> **What needs to be done**
Return, word for word, the lines of the listing below from the one with "[67,311,253,327] // [imagen" through the one with "envelope / :config /", and no other lines.

> **Information provided**
-- Opening Marker --

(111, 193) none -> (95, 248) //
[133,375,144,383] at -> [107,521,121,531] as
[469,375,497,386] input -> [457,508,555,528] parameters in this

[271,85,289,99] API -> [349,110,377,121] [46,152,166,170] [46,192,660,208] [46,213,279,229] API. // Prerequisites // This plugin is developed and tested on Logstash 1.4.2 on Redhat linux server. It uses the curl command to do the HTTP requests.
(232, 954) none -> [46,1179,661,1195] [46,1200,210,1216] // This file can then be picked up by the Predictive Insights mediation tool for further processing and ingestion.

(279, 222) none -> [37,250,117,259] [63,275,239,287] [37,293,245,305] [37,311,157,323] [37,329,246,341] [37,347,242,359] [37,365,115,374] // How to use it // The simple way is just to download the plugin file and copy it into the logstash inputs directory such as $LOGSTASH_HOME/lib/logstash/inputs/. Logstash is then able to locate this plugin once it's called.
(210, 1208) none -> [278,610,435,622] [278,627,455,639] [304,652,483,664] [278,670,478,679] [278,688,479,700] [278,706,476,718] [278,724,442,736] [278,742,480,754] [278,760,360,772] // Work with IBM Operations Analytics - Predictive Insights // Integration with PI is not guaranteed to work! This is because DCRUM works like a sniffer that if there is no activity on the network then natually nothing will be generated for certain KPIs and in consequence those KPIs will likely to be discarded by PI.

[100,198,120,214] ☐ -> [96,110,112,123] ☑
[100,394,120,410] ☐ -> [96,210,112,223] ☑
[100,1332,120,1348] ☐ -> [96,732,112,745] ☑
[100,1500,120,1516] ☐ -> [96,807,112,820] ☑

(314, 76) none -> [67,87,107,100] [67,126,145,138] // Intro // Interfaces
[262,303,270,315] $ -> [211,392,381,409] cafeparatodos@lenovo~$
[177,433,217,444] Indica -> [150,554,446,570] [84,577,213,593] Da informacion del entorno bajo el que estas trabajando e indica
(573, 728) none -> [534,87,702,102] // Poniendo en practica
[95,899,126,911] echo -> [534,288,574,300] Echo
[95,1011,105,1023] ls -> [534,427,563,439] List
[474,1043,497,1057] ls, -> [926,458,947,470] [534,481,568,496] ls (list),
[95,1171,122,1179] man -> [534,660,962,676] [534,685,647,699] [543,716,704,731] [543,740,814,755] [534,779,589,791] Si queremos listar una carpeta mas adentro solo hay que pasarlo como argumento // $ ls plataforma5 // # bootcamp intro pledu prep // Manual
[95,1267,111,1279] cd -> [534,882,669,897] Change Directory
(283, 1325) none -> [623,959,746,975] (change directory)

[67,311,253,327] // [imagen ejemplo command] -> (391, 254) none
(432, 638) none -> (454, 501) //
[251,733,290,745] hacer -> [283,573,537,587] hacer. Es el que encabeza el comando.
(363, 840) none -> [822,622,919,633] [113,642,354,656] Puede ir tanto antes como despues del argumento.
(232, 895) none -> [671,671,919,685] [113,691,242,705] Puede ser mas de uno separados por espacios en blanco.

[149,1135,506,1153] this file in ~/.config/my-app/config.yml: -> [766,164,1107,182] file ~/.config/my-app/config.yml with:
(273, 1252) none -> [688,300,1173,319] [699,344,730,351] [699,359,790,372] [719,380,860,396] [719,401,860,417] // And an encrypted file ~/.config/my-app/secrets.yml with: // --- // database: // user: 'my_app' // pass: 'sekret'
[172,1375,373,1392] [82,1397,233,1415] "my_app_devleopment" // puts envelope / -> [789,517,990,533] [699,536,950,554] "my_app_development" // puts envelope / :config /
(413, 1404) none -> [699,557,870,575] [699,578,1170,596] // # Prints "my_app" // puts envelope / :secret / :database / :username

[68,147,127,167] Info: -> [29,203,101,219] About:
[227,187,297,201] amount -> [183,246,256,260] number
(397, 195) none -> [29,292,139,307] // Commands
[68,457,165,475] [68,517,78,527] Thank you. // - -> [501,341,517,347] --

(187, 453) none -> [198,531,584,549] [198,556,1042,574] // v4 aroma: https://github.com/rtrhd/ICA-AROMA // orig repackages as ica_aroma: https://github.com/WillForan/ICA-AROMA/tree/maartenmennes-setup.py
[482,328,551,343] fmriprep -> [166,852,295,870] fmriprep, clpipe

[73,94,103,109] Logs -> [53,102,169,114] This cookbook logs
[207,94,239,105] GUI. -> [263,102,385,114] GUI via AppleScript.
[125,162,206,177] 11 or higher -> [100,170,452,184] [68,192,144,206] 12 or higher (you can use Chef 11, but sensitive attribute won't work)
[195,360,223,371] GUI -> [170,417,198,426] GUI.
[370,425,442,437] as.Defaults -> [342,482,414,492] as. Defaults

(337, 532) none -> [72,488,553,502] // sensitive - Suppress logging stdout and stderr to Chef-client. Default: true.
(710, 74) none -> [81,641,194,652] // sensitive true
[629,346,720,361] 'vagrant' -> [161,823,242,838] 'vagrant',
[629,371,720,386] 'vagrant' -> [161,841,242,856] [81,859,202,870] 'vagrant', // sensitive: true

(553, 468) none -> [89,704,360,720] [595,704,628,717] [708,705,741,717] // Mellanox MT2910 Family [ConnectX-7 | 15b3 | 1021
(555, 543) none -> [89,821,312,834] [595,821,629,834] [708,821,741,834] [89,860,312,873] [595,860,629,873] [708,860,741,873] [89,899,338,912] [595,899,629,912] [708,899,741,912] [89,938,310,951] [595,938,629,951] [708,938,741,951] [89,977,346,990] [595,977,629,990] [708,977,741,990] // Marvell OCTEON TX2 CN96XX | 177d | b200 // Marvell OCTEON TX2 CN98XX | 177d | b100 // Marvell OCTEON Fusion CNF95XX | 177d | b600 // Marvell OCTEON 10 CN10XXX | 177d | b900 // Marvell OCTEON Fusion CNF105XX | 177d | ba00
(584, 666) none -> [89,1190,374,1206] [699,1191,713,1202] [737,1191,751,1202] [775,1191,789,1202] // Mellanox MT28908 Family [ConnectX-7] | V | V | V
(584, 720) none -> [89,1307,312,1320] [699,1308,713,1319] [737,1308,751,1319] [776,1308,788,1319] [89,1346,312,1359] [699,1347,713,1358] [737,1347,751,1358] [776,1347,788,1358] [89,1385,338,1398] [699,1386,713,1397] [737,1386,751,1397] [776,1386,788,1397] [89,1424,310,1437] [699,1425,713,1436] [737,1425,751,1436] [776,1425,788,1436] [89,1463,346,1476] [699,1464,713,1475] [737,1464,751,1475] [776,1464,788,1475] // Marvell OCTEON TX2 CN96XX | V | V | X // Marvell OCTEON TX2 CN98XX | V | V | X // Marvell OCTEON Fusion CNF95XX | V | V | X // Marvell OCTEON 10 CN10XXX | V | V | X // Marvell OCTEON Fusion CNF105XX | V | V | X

-- Closing Marker --

> **Answer to the problem**
[67,311,253,327] // [imagen ejemplo command] -> (391, 254) none
(432, 638) none -> (454, 501) //
[251,733,290,745] hacer -> [283,573,537,587] hacer. Es el que encabeza el comando.
(363, 840) none -> [822,622,919,633] [113,642,354,656] Puede ir tanto antes como despues del argumento.
(232, 895) none -> [671,671,919,685] [113,691,242,705] Puede ser mas de uno separados por espacios en blanco.

[149,1135,506,1153] this file in ~/.config/my-app/config.yml: -> [766,164,1107,182] file ~/.config/my-app/config.yml with:
(273, 1252) none -> [688,300,1173,319] [699,344,730,351] [699,359,790,372] [719,380,860,396] [719,401,860,417] // And an encrypted file ~/.config/my-app/secrets.yml with: // --- // database: // user: 'my_app' // pass: 'sekret'
[172,1375,373,1392] [82,1397,233,1415] "my_app_devleopment" // puts envelope / -> [789,517,990,533] [699,536,950,554] "my_app_development" // puts envelope / :config /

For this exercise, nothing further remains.